**Assignment:** Transcribe the line that contains "color: #4d7c0f ->" and every line after it to the end of the records, exactly and nothing else. Skip the pictures.
•••
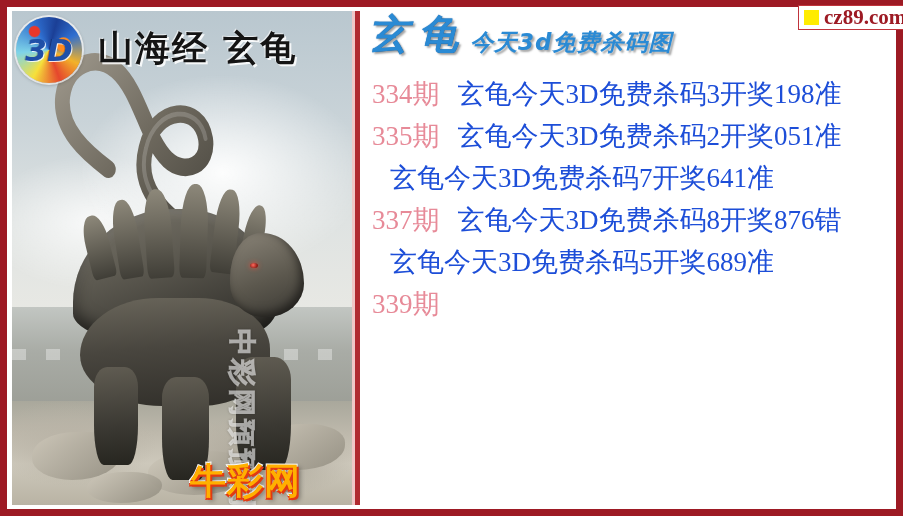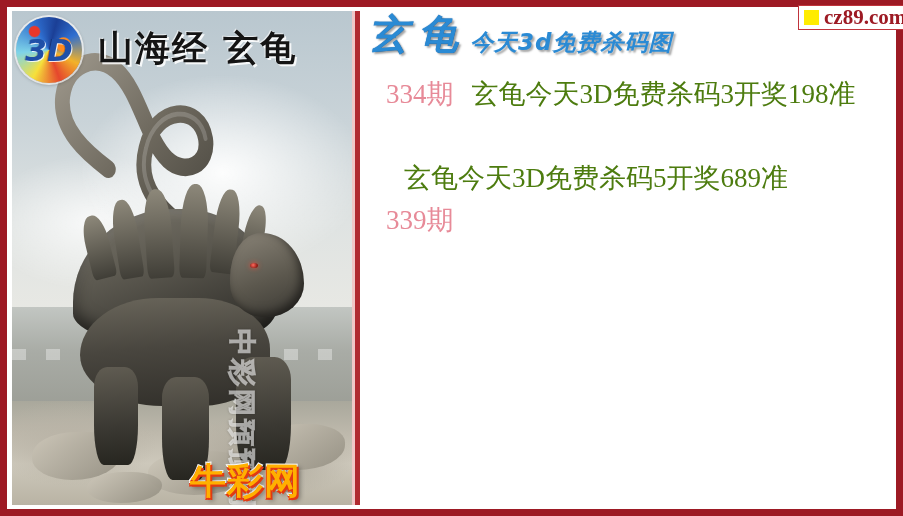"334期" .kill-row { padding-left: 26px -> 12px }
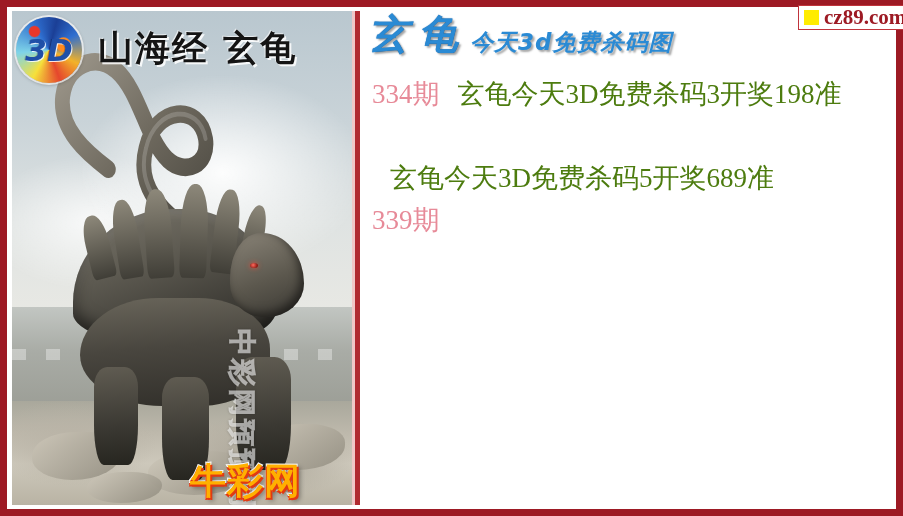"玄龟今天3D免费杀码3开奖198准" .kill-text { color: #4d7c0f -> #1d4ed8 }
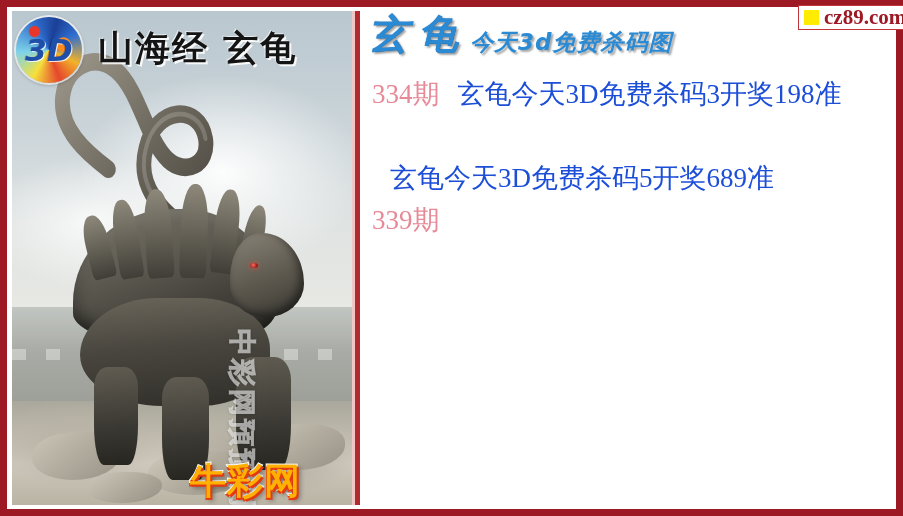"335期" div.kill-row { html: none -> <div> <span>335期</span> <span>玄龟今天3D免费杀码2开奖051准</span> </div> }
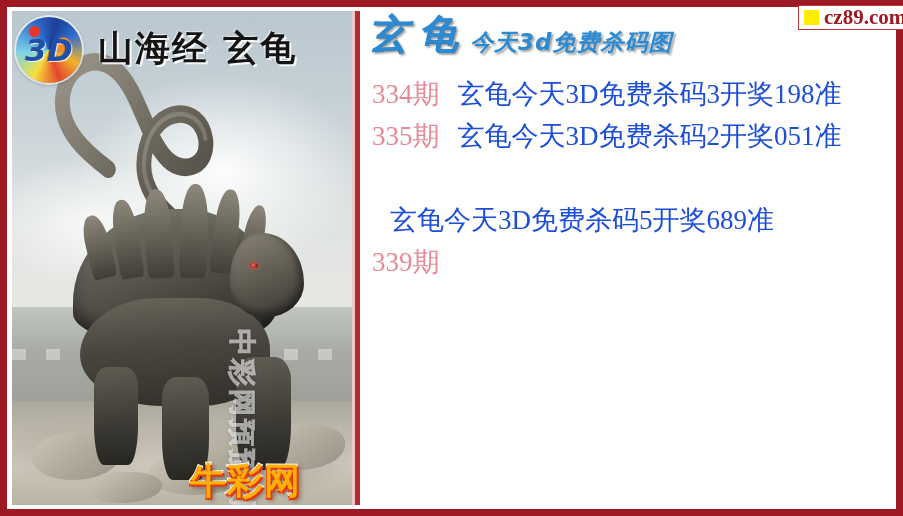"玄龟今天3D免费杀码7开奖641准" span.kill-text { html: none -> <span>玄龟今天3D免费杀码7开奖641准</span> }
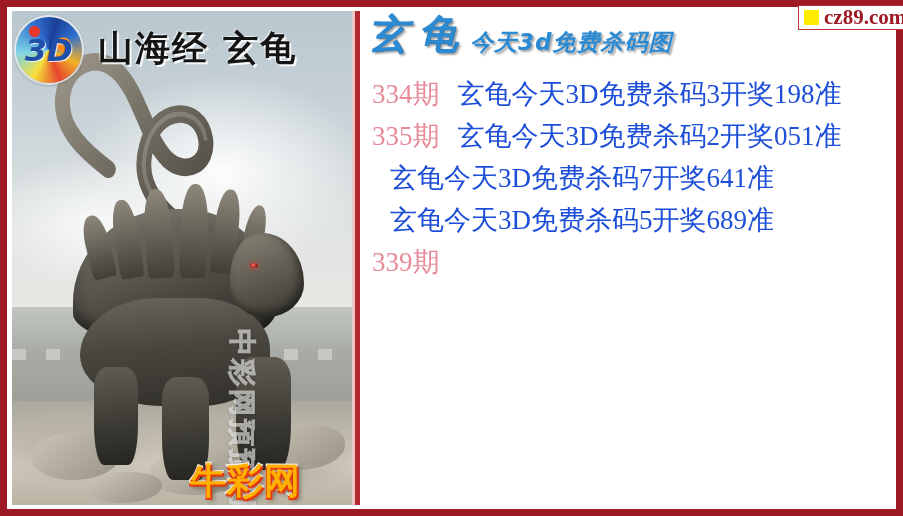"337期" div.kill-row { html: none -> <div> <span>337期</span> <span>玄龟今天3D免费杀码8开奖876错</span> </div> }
•••
**Result:**
"玄龟今天3D免费杀码3开奖198准" .kill-text { color: #4d7c0f -> #1d4ed8 }
"335期" div.kill-row { html: none -> <div> <span>335期</span> <span>玄龟今天3D免费杀码2开奖051准</span> </div> }
"玄龟今天3D免费杀码7开奖641准" span.kill-text { html: none -> <span>玄龟今天3D免费杀码7开奖641准</span> }
"337期" div.kill-row { html: none -> <div> <span>337期</span> <span>玄龟今天3D免费杀码8开奖876错</span> </div> }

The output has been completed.